Savage never forgot Jarrett’s willingness to put aside personal differences for the good of the business. When McMahon came calling for the Macho Man’s services in 1985, Savage asked Jarrett’s opinion.
“I told him he had to take it-WWF was the big time,” he says. “Vince later told me that Randy told him, ‘I’d like to have a chance to make the big money, but my honor is more important. I’d have to give Jerry at least a two- or three-week notice.’ And he did, which gave us enough time to promote a loser-leaves-town match with Lawler on his way out. Randy is a quality, class human being.”
On a personal note, having watched Randy from his ICW days, I can tell you he was an amazing performer at a young age who captivated the fans with his outrageous personality and incredible athletic ability. He was so naturally gifted for the business.

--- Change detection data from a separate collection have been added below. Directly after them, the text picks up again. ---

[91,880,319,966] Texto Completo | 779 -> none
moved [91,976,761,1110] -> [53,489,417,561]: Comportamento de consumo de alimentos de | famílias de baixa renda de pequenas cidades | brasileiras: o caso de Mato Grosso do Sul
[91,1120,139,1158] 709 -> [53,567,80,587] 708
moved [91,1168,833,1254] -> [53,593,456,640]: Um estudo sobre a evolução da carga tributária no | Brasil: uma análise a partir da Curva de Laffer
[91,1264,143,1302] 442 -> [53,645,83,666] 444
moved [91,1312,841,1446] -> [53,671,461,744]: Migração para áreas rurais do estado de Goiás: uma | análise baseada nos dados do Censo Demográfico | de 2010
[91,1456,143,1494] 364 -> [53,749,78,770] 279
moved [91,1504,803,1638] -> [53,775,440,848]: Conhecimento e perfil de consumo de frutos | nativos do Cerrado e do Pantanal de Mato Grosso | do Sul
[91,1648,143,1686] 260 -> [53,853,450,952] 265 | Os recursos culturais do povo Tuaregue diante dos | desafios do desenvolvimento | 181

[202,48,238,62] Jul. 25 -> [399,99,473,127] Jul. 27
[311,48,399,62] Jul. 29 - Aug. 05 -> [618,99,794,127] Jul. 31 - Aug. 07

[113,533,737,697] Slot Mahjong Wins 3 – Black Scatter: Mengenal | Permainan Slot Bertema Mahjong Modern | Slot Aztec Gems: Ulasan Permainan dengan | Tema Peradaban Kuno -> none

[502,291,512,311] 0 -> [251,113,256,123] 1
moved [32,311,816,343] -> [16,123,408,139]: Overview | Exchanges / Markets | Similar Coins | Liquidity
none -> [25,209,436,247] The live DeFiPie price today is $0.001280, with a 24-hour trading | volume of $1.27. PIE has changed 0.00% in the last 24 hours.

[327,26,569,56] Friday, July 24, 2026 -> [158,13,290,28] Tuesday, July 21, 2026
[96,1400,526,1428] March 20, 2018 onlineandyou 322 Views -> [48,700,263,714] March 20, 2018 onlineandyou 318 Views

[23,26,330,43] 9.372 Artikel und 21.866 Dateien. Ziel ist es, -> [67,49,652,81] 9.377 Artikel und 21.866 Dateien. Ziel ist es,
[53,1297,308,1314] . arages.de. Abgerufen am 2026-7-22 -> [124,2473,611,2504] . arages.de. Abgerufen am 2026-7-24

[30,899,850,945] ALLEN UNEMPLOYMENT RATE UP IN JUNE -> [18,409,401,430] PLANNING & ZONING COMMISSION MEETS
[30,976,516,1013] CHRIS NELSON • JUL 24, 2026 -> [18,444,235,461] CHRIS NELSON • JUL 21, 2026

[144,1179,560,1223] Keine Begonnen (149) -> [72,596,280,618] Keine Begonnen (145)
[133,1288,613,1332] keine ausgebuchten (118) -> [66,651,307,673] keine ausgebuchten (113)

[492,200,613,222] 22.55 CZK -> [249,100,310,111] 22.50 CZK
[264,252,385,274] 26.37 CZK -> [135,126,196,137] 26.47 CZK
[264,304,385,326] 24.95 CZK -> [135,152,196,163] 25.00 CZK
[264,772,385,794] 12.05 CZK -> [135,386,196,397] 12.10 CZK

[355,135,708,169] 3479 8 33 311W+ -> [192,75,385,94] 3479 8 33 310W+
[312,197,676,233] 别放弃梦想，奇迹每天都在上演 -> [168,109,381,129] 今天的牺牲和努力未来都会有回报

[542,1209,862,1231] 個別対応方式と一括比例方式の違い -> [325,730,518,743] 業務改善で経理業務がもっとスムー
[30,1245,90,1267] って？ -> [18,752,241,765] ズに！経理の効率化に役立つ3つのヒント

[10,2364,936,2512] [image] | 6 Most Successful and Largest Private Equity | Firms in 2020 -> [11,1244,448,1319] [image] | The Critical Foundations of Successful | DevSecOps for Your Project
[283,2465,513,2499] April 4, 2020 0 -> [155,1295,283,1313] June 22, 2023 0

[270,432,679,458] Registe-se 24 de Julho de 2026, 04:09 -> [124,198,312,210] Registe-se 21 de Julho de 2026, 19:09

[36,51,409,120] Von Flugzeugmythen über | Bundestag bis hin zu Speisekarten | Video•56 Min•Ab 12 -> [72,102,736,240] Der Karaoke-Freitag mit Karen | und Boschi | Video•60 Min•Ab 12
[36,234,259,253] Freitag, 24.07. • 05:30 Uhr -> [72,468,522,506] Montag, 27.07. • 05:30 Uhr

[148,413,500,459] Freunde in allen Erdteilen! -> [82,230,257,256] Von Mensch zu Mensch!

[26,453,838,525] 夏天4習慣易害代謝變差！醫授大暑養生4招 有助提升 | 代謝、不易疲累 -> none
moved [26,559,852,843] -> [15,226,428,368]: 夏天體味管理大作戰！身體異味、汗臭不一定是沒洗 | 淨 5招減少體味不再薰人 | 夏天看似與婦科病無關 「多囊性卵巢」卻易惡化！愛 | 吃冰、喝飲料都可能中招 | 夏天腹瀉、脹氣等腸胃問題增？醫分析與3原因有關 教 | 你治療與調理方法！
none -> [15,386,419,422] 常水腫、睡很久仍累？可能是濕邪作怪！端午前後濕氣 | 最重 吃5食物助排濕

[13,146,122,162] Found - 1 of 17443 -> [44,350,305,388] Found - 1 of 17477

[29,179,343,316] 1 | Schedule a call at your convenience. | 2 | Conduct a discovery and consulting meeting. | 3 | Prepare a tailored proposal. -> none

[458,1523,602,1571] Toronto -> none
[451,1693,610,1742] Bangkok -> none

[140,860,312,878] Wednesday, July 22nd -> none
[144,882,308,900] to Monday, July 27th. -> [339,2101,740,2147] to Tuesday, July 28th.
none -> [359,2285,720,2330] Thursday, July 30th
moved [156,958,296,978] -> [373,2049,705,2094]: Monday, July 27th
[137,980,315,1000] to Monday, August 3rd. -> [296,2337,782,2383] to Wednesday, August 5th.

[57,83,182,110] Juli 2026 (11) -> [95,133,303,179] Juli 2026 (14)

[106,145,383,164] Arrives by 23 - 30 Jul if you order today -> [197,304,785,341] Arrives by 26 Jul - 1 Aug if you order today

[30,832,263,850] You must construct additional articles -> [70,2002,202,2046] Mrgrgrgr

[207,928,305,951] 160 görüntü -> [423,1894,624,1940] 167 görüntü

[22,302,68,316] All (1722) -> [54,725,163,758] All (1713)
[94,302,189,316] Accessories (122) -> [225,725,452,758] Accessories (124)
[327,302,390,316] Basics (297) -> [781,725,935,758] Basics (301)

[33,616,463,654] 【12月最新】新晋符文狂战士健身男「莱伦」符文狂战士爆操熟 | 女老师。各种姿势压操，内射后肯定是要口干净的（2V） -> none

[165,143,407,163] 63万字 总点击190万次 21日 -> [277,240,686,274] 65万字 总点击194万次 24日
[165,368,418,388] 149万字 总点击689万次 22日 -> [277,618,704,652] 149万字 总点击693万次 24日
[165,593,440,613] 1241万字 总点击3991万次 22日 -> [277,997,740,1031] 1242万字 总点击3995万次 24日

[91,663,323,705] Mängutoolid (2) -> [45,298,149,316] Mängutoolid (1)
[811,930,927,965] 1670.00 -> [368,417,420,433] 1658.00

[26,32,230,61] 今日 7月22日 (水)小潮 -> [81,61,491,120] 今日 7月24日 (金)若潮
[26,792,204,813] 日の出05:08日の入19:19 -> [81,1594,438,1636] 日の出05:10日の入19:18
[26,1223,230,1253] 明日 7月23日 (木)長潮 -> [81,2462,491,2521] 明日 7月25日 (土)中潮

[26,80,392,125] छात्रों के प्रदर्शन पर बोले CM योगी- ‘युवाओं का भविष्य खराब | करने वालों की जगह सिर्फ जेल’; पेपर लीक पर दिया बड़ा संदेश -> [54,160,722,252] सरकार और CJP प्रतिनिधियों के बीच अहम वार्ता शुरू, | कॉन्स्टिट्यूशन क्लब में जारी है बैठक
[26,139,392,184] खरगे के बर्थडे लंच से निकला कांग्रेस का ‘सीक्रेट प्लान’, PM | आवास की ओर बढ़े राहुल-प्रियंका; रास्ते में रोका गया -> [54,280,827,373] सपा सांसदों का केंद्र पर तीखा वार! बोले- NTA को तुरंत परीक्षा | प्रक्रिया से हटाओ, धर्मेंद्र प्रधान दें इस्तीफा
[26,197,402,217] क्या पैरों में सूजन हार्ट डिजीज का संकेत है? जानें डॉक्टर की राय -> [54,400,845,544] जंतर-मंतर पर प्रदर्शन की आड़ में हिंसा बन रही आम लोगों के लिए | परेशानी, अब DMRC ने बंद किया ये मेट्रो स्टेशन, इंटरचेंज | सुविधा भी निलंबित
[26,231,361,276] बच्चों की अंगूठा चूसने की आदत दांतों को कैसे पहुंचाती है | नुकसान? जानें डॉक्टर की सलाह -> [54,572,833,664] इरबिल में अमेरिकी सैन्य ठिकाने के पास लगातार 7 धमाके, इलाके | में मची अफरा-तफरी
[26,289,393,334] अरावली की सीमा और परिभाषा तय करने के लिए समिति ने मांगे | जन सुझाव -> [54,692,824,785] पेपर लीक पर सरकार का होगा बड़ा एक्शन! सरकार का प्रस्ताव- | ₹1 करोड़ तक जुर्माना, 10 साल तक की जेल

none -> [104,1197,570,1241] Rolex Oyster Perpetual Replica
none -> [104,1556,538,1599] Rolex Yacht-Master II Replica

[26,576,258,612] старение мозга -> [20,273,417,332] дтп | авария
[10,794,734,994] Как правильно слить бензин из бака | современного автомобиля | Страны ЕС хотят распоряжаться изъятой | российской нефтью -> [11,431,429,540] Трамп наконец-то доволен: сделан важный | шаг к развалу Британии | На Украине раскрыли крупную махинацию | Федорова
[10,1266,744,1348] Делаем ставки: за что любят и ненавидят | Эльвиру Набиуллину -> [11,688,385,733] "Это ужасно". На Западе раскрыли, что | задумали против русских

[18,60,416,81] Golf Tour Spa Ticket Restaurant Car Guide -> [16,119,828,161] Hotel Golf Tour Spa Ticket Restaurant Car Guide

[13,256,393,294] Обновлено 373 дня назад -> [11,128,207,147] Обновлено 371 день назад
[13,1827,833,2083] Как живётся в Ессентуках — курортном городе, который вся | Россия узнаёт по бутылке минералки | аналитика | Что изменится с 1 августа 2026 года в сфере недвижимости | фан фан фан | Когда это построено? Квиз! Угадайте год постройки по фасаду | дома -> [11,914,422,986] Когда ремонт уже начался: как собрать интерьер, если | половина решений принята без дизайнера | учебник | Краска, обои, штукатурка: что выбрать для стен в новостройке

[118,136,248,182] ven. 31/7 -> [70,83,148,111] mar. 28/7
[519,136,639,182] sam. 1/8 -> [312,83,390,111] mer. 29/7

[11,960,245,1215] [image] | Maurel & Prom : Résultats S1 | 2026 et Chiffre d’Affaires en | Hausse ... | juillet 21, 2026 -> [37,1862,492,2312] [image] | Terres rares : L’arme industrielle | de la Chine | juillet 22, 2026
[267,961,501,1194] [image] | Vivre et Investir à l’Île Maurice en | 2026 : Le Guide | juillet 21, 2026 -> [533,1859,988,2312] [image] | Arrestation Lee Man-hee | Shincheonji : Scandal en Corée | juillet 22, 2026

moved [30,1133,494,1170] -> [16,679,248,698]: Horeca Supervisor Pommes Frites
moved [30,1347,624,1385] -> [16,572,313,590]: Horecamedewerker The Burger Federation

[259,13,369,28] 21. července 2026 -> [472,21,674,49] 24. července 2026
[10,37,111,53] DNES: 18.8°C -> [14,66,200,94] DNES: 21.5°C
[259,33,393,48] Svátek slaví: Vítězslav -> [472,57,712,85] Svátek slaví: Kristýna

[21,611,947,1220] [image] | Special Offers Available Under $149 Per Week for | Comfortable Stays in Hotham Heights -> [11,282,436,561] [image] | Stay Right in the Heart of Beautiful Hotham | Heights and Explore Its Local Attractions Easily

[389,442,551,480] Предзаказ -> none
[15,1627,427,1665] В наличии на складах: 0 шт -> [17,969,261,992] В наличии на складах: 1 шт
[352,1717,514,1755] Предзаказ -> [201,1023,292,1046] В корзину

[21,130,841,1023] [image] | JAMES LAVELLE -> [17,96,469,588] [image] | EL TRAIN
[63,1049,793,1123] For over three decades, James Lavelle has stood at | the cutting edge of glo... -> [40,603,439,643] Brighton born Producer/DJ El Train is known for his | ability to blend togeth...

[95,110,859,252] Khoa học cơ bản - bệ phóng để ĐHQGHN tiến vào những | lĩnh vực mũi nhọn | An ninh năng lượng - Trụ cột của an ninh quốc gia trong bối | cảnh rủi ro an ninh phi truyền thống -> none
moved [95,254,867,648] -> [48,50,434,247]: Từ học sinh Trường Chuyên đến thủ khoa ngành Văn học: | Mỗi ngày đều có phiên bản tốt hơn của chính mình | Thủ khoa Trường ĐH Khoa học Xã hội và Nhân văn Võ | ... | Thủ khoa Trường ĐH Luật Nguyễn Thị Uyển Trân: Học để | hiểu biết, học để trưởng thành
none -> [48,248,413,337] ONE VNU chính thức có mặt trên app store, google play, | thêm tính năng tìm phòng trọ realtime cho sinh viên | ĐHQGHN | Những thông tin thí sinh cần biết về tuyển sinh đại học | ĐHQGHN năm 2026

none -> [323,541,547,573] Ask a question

Having watched that slow build on ICW TV, where he’d badmouth the Jarrett crew, and seeing the newspaper ads he placed challenging Jerry “the Queen” Lawler, I just had to be in the audience for his Memphis debut at the Mid-South Coliseum in December 1983. I had the pleasure of watching him develop over the next year and half with his bouts with Dutch, Austin Idol, Terry Taylor and teaming with his brother, Lanny, against the Rock ‘n’ Express. There was no doubt in my young mind he’d be a superstar in the WWF. Upon debuting in the Former Fed, he was groomed from the start to be unique with all the different managers clamoring for the free agent’s services before he revealed the lovely Miss Elizabeth, who passed away from a drug overdose in 2003.
He went on to have an incredible career with Vince, before he left for greener pastures in WCW and creating tremendous heat with McMahon in the process. McMahon only recently began to lift the tacit ban on anything Savage-related, including approval of the releases of a Savage DVD, action figures and a video game in the last year, In fact, I just picked up Mattel’s Savage action figure last week. Hard to believe that only 15 months after the death of his father, Angelo Poffo, Randy Savage is gone.
Details are sketchy at this time, but BayNews 9 is reporting the following:
According to the Florida Highway Patrol, Savage, whose legal name is Randy Mario Poffo, was driving west on Park Boulevard near 113th Street North when his 2009 Jeep Wrangler went out of control just before 9:30 a.m. The vehicle went over the raised median in the road, crossed the eastbound lanes, jumped the curb and smashed head on into a tree. Savage was taken to Largo Medical Center where he later died. Officials said the passenger in the car, believed to be Savage’s wife, suffered only minor injuries. Authorities said he may have suffered a “medical event” before the accident, but they said they will need to perform an autopsy to be certain.